Figure 4.. Global conformational change is associated with loop conformational heterogeneity under turnover conditions.

(A) Left: rotational motion about the pentameric interface observed where models were aligned on the bottom monomer and rotation seen in the upper monomer is noted (decamer in yellow and filament in blue). Middle: representation of the decameric turnover cryoEM map colored per monomer with outlines showing relevant areas shown at left and right. Right: monomeric interface within a pentamer overlay of the turnover filament model (gray) with turnover decamer model colored by monomer (tan, green, and red). Ligands are colored by atom type. Arrows indicate conformational change from filament to decamer state. The largest Ca distance change not including the E305-loop is indicated between residues 74 and 263 from across the pentamer. (B) Ca distance difference matrix for chain G between turnover decamer and turnover filament models with the E305-loop (residues 289–312) and the far C-terminal peptide (369–373) omitted with a cartoon secondary structure representation of a monomer on top and distance color legend at right demonstrating that the tip of the B-grasp region (60–76) and helix 8 (residues 262–282) showing the largest conformational differences. (C) Ca distance differences for residues 74 and 263 between the turnover filament and turnover decamer ensembles demonstrating a robust 2 angstrom distance difference.

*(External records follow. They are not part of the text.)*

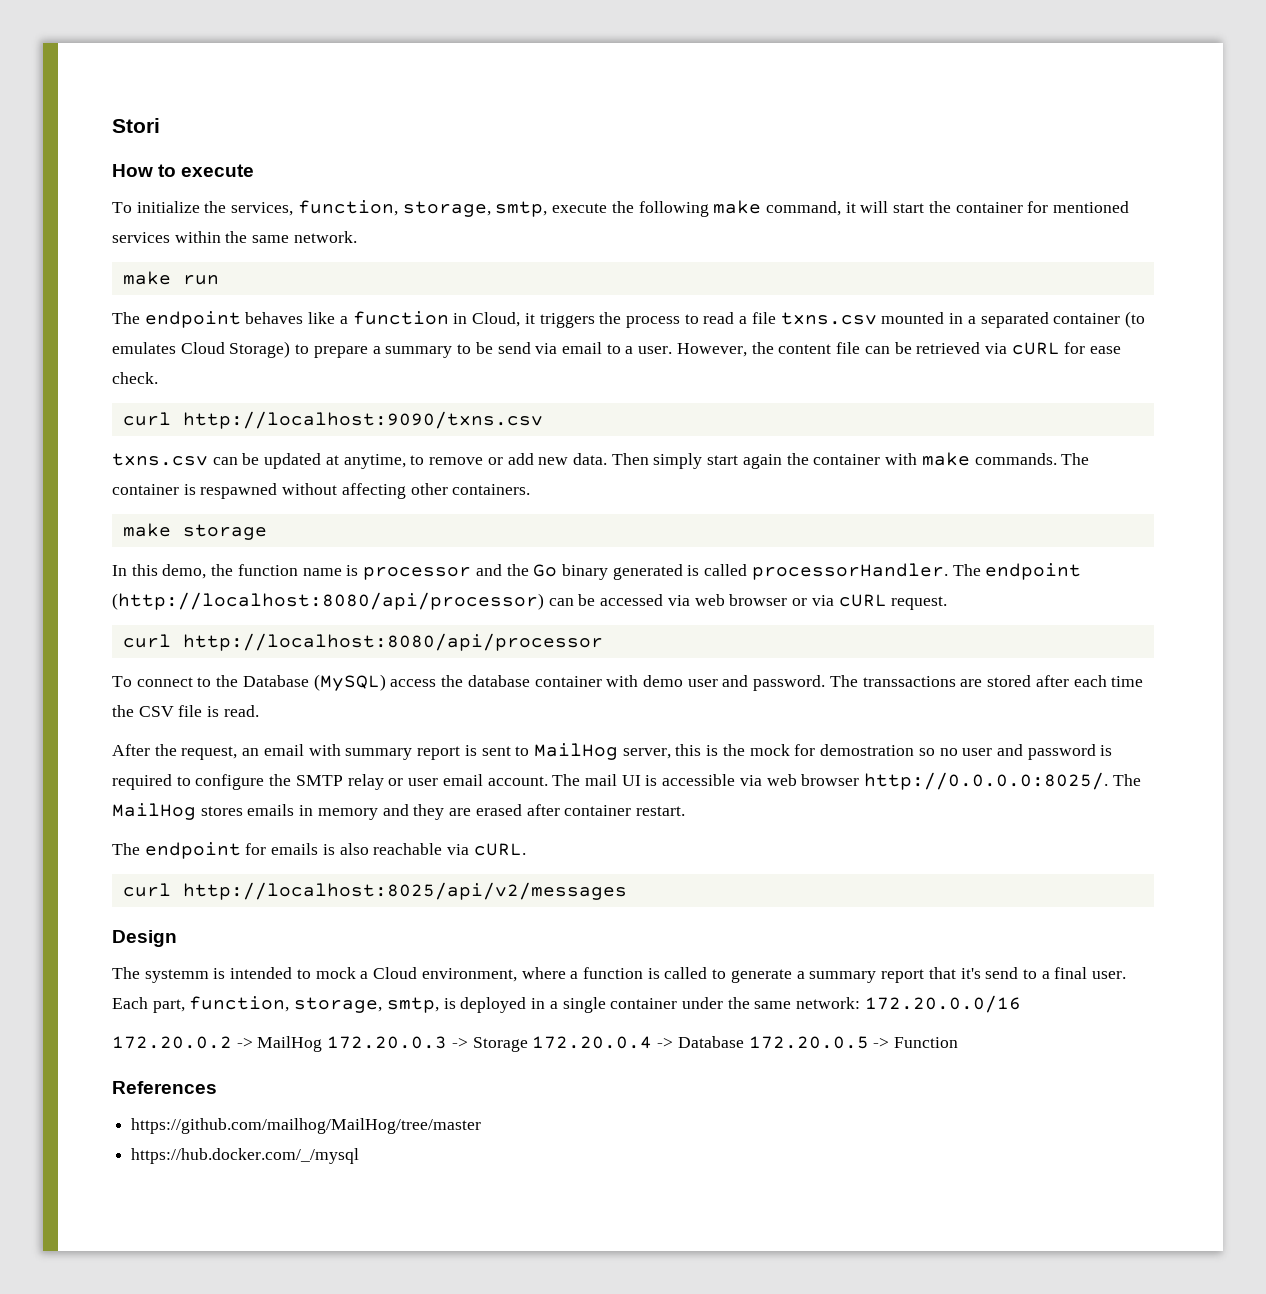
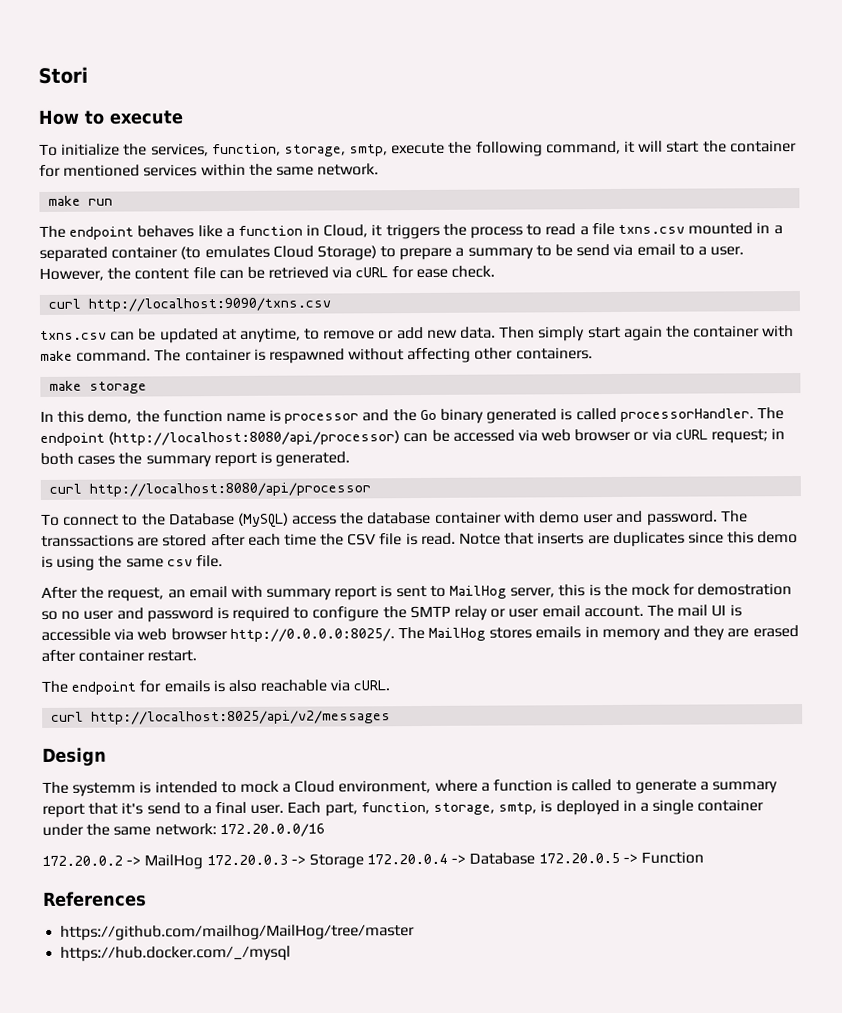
- To initialize the services, function, storage, smtp, execute the following make command, it will start the container for mentioned services within the same network.
+ To initialize the services, function, storage, smtp, execute the following command, it will start the container for mentioned services within the same network.
- Then simply start again the container with make commands.
+ Then simply start again the container with make command.
- The endpoint (http://localhost:8080/api/processor) can be accessed via web browser or via cURL request.
+ The endpoint (http://localhost:8080/api/processor) can be accessed via web browser or via cURL request; in both cases the summary report is generated.
+ Notce that inserts are duplicates since this demo is using the same csv file.

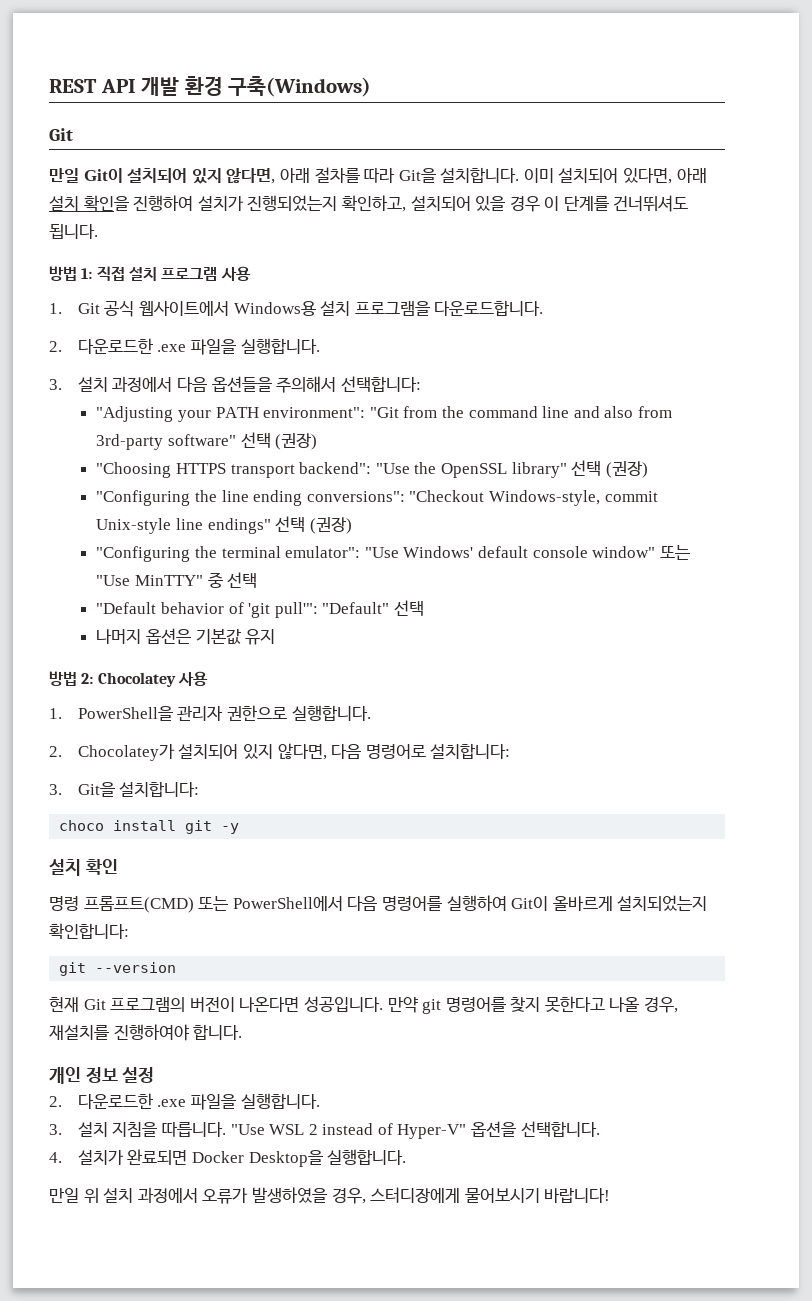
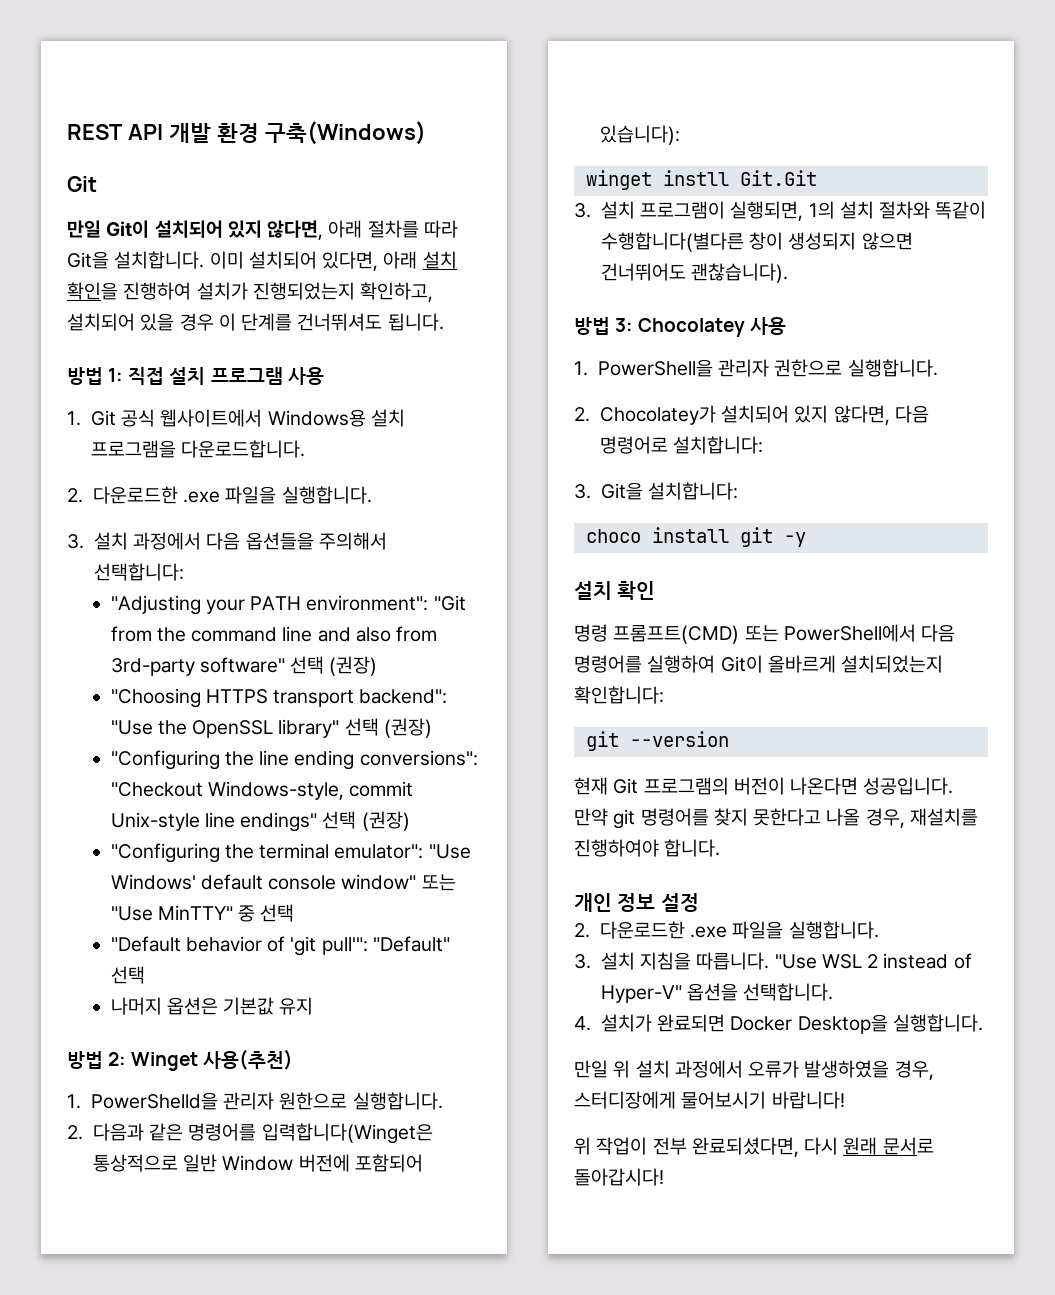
- 방법 2: Chocolatey 사용
+ 방법 2: Winget 사용(추천)
+ 1. PowerShelld을 관리자 원한으로 실행합니다.
+ 2. 다음과 같은 명령어를 입력합니다(Winget은 통상적으로 일반 Window 버전에 포함되어 있습니다):
+ winget instll Git.Git
+ 3. 설치 프로그램이 실행되면, 1의 설치 절차와 똑같이 수행합니다(별다른 창이 생성되지 않으면 건너뛰어도 괜찮습니다).
+ 방법 3: Chocolatey 사용
+ 위 작업이 전부 완료되셨다면, 다시 원래 문서로 돌아갑시다!

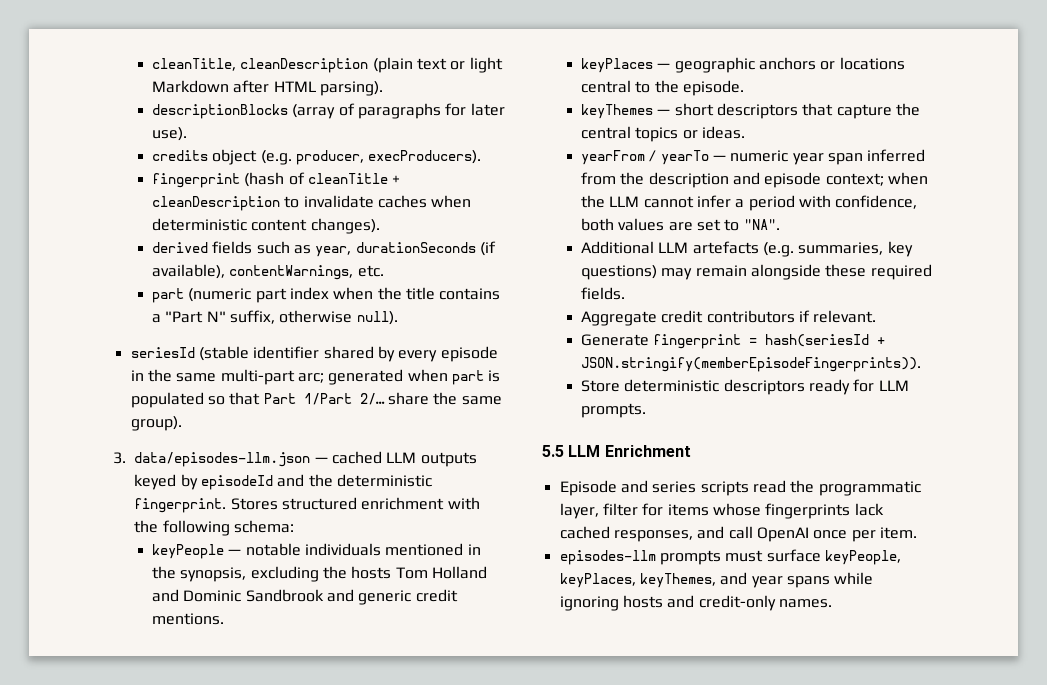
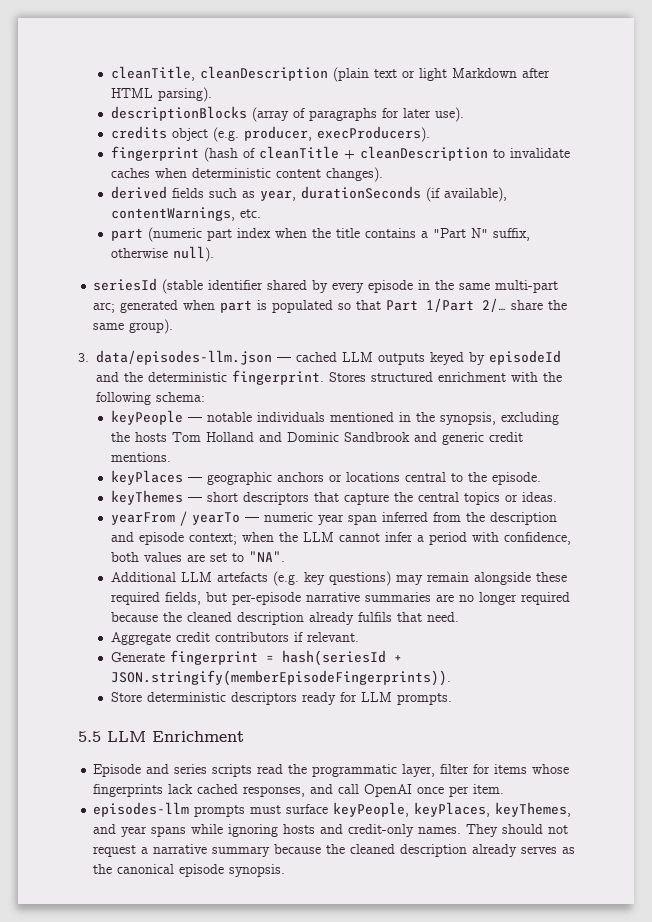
- Additional LLM artefacts (e.g. summaries, key questions) may remain alongside these required fields.
+ Additional LLM artefacts (e.g. key questions) may remain alongside these required fields, but per-episode narrative summaries are no longer required because the cleaned description already fulfils that need.
+ They should not request a narrative summary because the cleaned description already serves as the canonical episode synopsis.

Figure 5. Glutamine synthetase E305-loop conformation controls Michaelis-complex formation.

A) Steady-state kinetic parameters for wild-type GS (also displayed in Figure 2) and six point-mutants of GS, L300A, I309A, R298A, D239A, H304A, E305A as assessed by the coupled-ADP release assay (methods). (B) cryoEM density map for R298A decamer under turnover conditions displayed in full (left) with inset focused on loop density (right) demonstrating complete loss of the E305-loop for this variant. (C) Schematic of HEK293E GLUL−/− cell line auxotrophic for glutamine is reconstituted with single genomic integration of individual GLUL variants (methods) and used to assess glutamine prototrophy. All variant cell lines grow equivalently in glutamine replete media conditions (middle) but only the wild-type GLUL variant could support cell growth and survival under glutamine deplete conditions, whereas R298A, L300A, and a premature stop codon at P242 all led to cell death.

Figure 6:. Filament formation tunes E305-loop dynamics to modulate enzyme activity.

Left: cryoEM map of the turnover filament which includes a higher K_{M, ammonia} and open E305-loop indicated at bottom and by an ‘open’ red colored E305-loop cartoon. Also indicated is the global conformational change that opens up the monomeric interfaces about the active site (yellow lines). This form of the enzyme is increased with increased GS concentration and/or glutamine concentration and is different from the decamer which includes a more closed active site and less conformationally heterogeneous E305-loop. Right: proposed conformational landscape of GS wherein the global fold of the enzyme is largely retained and subtle conformational/ensemble changes found in the low thermodynamic basin are present. Inset: the E305-loop ensemble is depicted for the turnover decamer, turnover filament, and E305-loop mutants wherein the decamer slightly favors an active-closed state, the filament an open-ensemble, and loop variants significantly favor the open-ensemble state.